Attribution Issues: Authorship

The standards for deciding who should be listed as an author of a paper vary considerably from one discipline to another. Some variation is inescapable due to the difference in the way research gets done.

An experiment in elementary particle physics may involve more than a hundred people in the design of the equipment and the collection and analysis of the data. Each may make a significant contribution to this large-scale project, and hence each could be listed as an author. An experiment in ecology involving trapping insects, however, is likely to involve only a handful of people.

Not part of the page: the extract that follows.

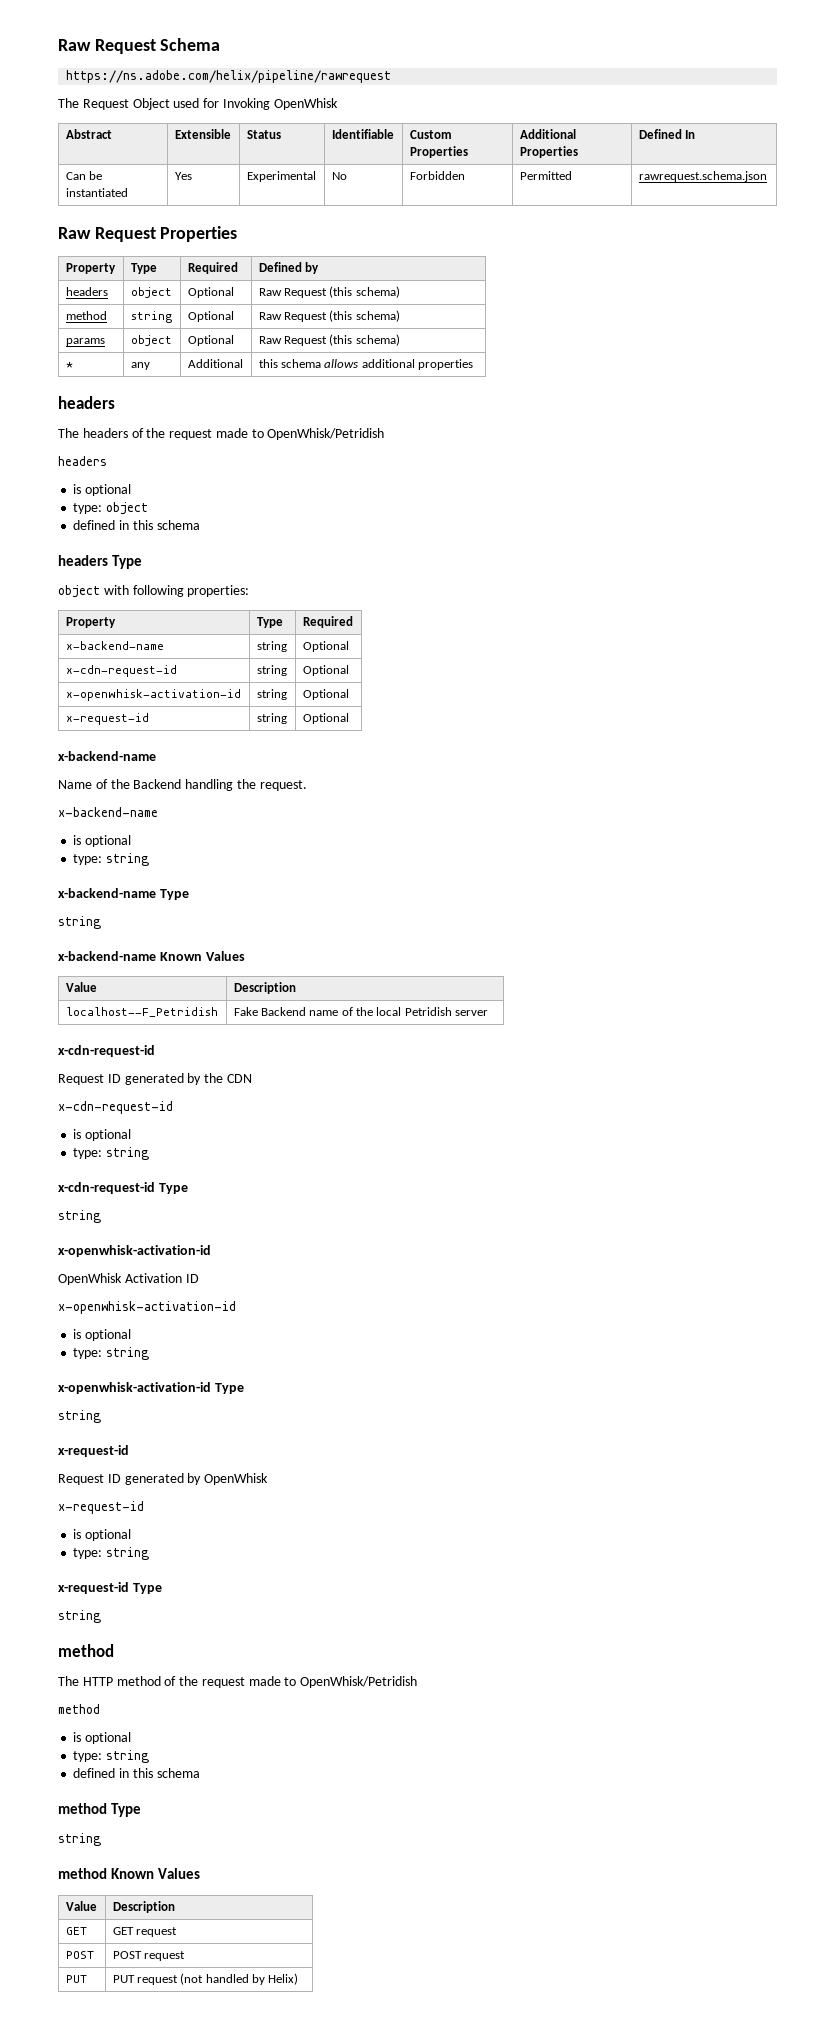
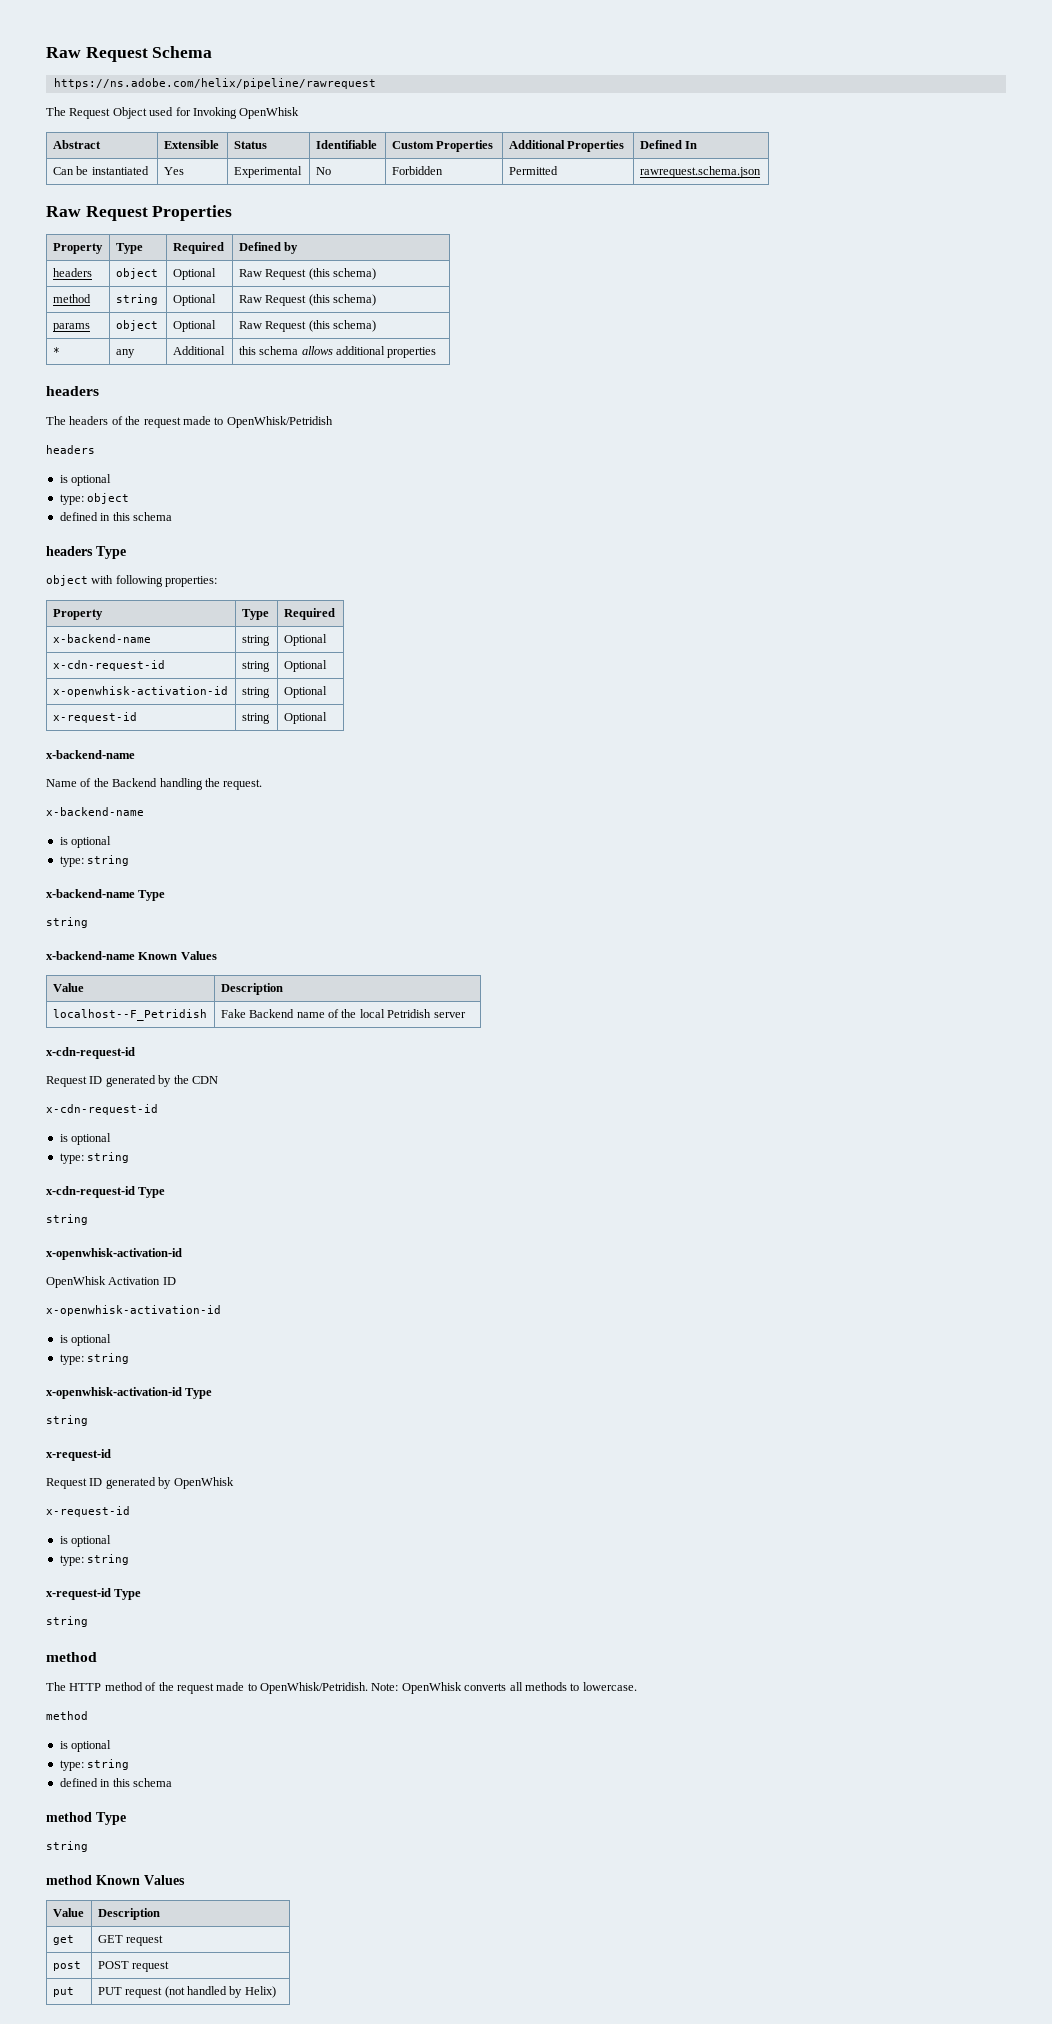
[300,1676,418,1688] OpenWhisk/Petridish -> [260,1682,637,1694] OpenWhisk/Petridish. Note: OpenWhisk converts all methods to lowercase.
[65,1927,87,1935] GET -> [52,1935,74,1945] get
[65,1951,94,1959] POST -> [52,1961,81,1971] post
[65,1975,87,1983] PUT -> [52,1987,74,1997] put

A person is not likely to be listed as an author merely for designing the insect trap.

Despite the differences in the way research gets done, there is a growing consensus across disciplines that being an author of a paper requires that:

  • You have made a significant intellectual contribution to the paper

  • You have read and approved the paper prior to submission

  • You are willing to stand by the results.

There is increasingly less tolerance for honorary authorship awarded to people associated with a research group who had little or nothing to do with the particular project reported in a paper.

A willingness to stand by the results of a paper goes along with accepting the benefits for being a co-author. It is up to all co-authors to ensure the quality of the publication. If a mistake is discovered, or if fraud among one of the team members is uncovered, all co-authors share some of the responsibility, although generally not in equal proportions. A co-author who hides behind the defense of not knowing what the other co-authors were doing should not have been listed as a co-author in the first place.